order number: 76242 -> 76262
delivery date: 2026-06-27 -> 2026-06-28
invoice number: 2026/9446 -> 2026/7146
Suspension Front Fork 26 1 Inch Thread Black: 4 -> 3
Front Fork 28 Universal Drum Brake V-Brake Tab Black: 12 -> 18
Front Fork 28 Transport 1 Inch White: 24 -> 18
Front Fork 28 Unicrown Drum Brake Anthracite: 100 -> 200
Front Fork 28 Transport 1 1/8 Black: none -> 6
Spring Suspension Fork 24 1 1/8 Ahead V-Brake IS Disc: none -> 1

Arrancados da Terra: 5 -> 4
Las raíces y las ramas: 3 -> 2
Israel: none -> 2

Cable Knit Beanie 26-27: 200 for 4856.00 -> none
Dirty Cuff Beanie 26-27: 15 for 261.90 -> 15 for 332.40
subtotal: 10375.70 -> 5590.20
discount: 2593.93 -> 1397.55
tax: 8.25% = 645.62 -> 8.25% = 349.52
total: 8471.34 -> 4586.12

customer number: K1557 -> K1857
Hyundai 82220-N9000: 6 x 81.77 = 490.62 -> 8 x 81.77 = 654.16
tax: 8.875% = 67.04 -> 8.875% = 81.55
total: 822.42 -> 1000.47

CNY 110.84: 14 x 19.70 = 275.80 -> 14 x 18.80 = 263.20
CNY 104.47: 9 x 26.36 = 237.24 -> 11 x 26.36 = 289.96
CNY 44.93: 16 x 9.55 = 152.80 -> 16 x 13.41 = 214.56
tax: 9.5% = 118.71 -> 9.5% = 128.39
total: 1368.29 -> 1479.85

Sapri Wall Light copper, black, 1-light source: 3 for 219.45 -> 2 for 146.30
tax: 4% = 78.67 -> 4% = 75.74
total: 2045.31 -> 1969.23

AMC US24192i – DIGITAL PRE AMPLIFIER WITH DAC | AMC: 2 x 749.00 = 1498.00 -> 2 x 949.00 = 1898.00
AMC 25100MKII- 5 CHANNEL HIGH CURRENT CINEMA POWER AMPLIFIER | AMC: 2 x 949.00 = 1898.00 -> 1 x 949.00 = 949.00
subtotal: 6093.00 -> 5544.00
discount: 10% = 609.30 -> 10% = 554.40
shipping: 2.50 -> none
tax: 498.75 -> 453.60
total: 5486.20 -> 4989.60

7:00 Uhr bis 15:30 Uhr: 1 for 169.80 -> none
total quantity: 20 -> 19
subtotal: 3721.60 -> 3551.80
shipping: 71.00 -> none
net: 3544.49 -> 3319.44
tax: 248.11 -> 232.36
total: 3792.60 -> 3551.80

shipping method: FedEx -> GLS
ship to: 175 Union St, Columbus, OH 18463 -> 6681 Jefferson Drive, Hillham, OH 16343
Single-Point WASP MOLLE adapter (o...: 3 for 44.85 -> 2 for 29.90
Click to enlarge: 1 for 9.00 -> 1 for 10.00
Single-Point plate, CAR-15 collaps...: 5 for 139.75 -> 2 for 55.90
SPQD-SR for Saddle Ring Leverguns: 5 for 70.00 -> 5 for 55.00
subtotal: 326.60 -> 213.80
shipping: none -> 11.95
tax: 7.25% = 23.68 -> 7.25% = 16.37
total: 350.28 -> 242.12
□ □ □ □ □ □ □
What the task asks. From the first line of the records above to the line that contains "Front Fork 28 Transport 1 1/8", quote each line exactly.

Written answer.
order number: 76242 -> 76262
delivery date: 2026-06-27 -> 2026-06-28
invoice number: 2026/9446 -> 2026/7146
Suspension Front Fork 26 1 Inch Thread Black: 4 -> 3
Front Fork 28 Universal Drum Brake V-Brake Tab Black: 12 -> 18
Front Fork 28 Transport 1 Inch White: 24 -> 18
Front Fork 28 Unicrown Drum Brake Anthracite: 100 -> 200
Front Fork 28 Transport 1 1/8 Black: none -> 6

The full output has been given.